Fabricia Maria Ferreira, vítima de um homicídio ocorrido em novembro de 2018, foi identificada pela Perícia Oficial e Identificação Técnica (Politec) nesta terça-feira (24), em Cuiabá. Segundo a Polícia Civil, ela vivia em situação de rua e foi morta com um golpe de faca nas costas. Na época do crime, ela não havia sido identificada.

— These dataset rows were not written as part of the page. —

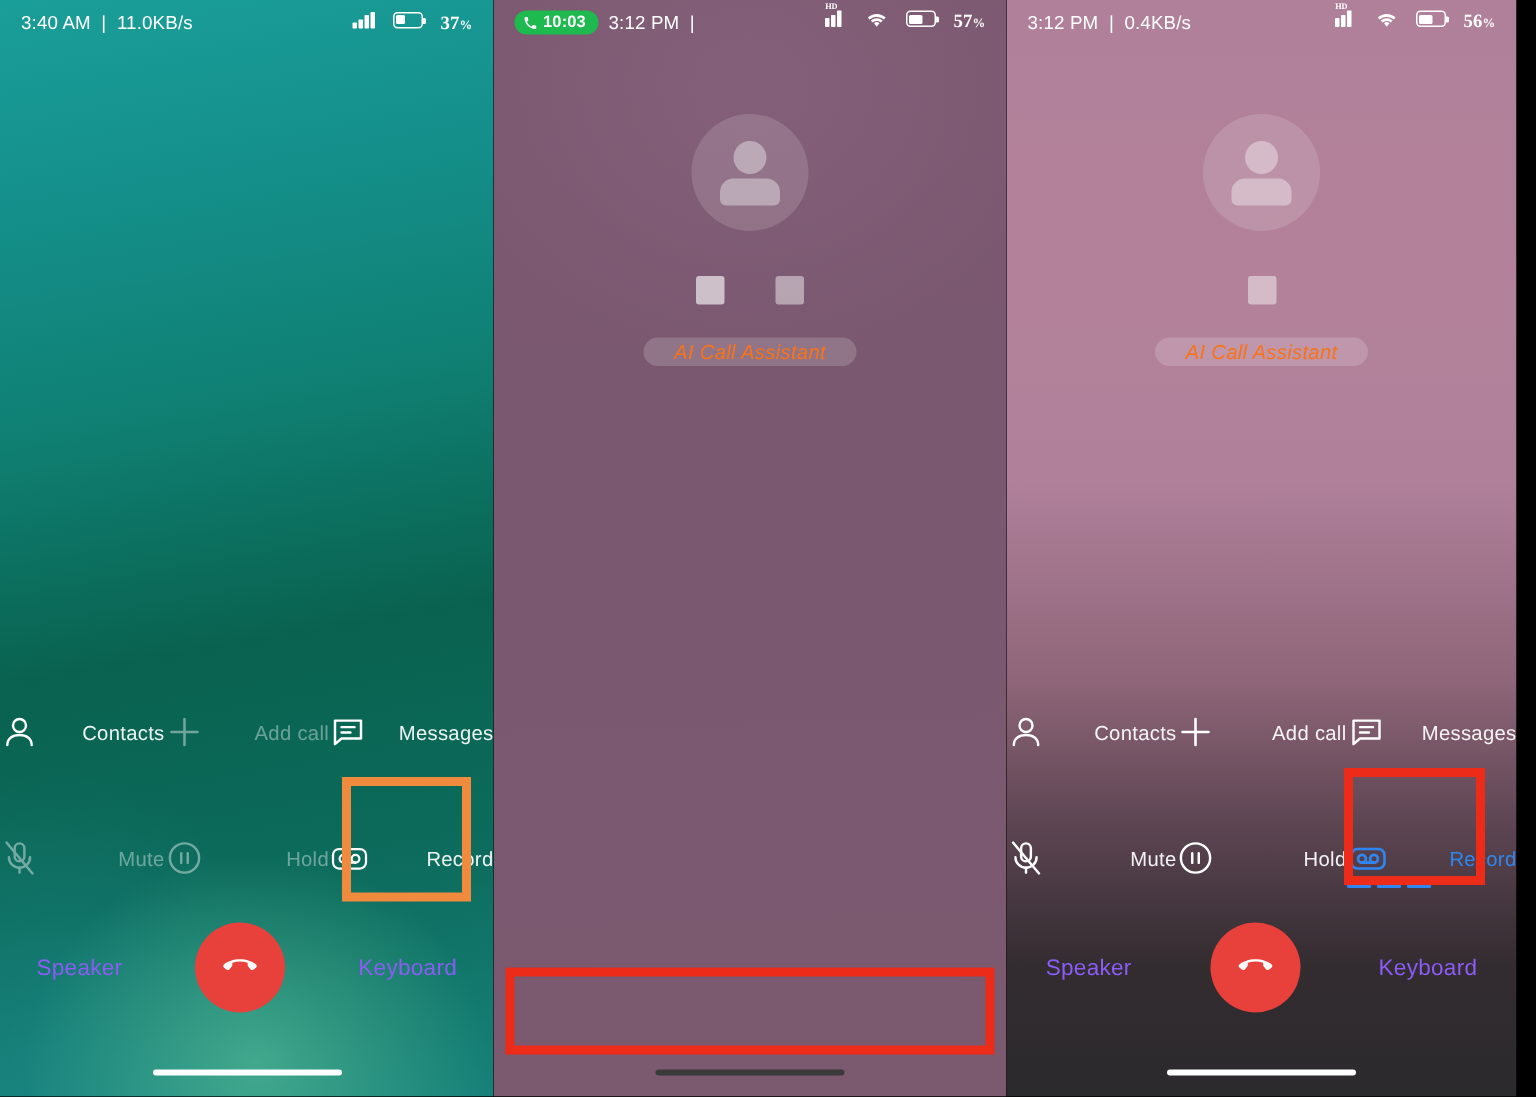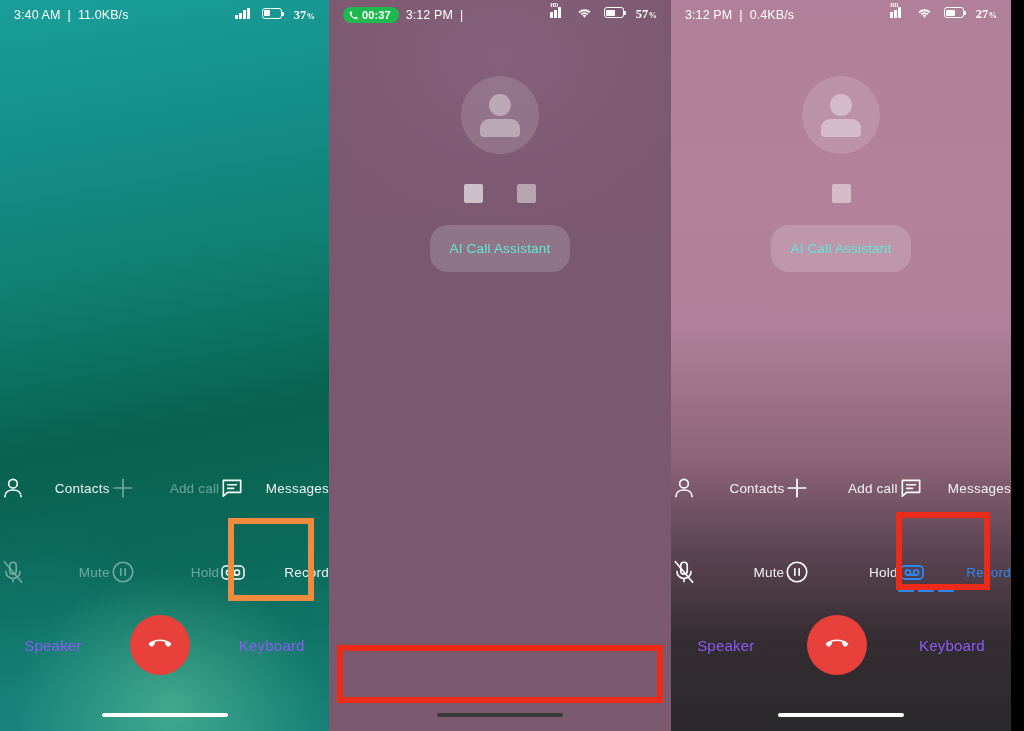"00:37" span { text: 00:37 -> 10:03 }
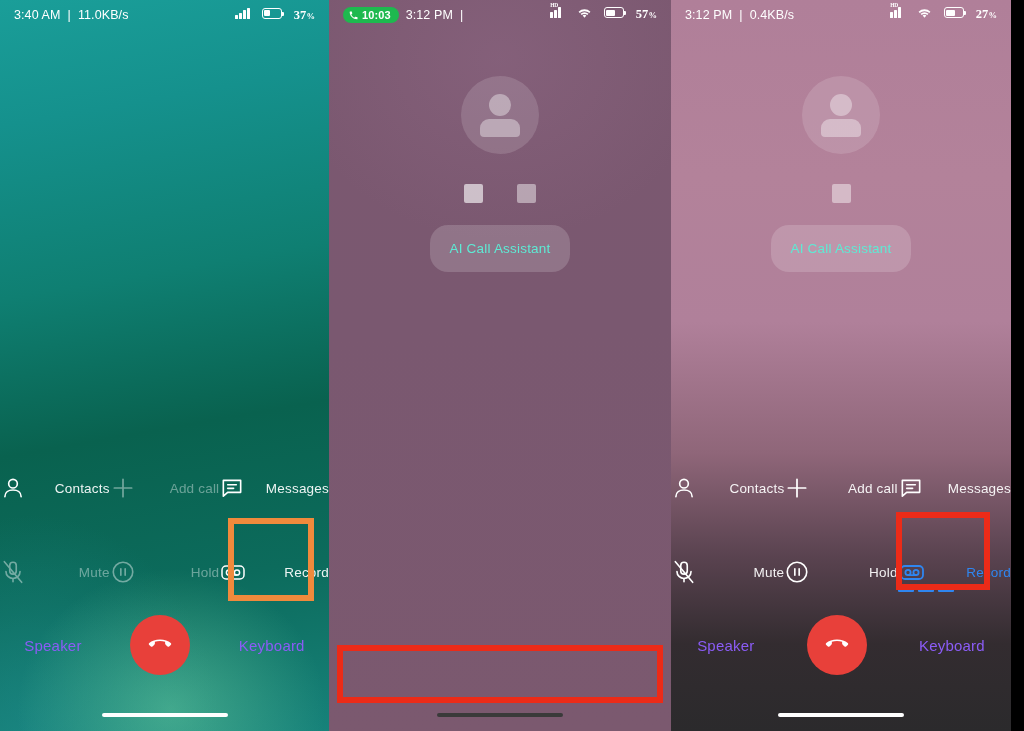"27" span { text: 27 -> 56 }
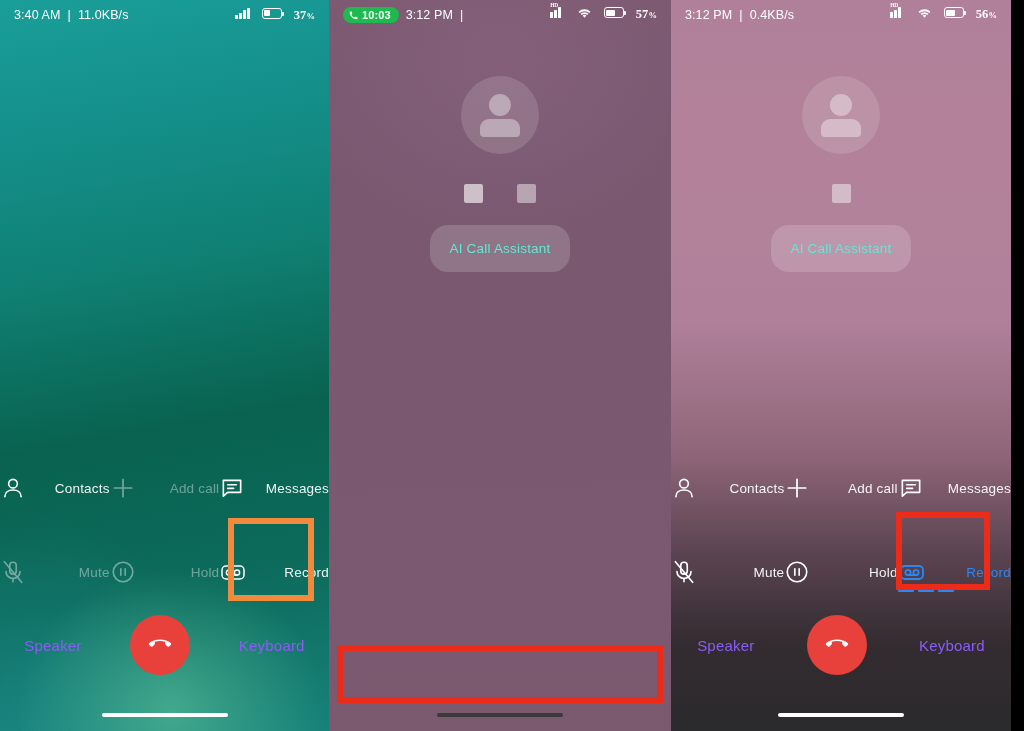"AI Call Assistant" .ai-pill { color: #5eead4 -> #f97316; font-style: none -> italic; padding: 16px 20px -> 2px 20px }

O corpo de Fabricia foi encontrado na manhã do dia 27 de novembro de 2018, no cruzamento da Avenida Getúlio Vargas com a Avenida Presidente Marques, na região central da capital.

Segundo a polícia, a vítima foi atingida por um objeto cortante nas costas. Mesmo ferida, ela ainda caminhou por cerca de um quarteirão antes de cair no local onde foi encontrada.

Fabricia tinha 48 anos e era natural de Resplendor (MG). De acordo com a Politec, ela é filha de Antonio Jose Ferreira e Carmen Guilhermina Maria Ferreira.

A Politec informou que tenta localizar familiares da vítima.

Identificação das pessoas

A primeira fase do processo é a identificação do corpo que chega ao IML ou está no sistema como sem identificado. A coordenadora do projeto “Lembre de mim” e papiloscopista do IML, Simone Delgado, conta como este processo é realizado.

“Hoje em dia se entra um corpo não identificado, nós fazemos a coleta das impressões digitais, até mesmo em casos desafiadores, a gente consegue recuperar tecido de corpos em avançado estado de decomposição/ carbonizados e nós processamos essa impressão digital da pessoa desconhecida no sistema automatizado” , explicou ela.

A base biométrica utilizada para a identificação do corpo e da própria família é atualizada através dos documentos emitidos no estado. Por exemplo, ao atualizar o Registro Geral (RG), todos precisam tirar uma foto. Ao emitir o documento pela primeira vez, são coletadas as impressões digitais dos dez dedos. Estes dados (foto e impressão digital) também são utilizados para identificar os corpos no IML. Após a identificação do corpo, o próximo passo é rastrear os familiares.

“Cada indivíduo tem a digital única. Por conta dessa individualização, o sistema faz essa pesquisa e ele vai nos apontar os candidatos que tem as impressões digitais semelhantes. É assim que a gente consegue, por exemplo, já identificar qual que é a família daquela pessoa” , contou Simone.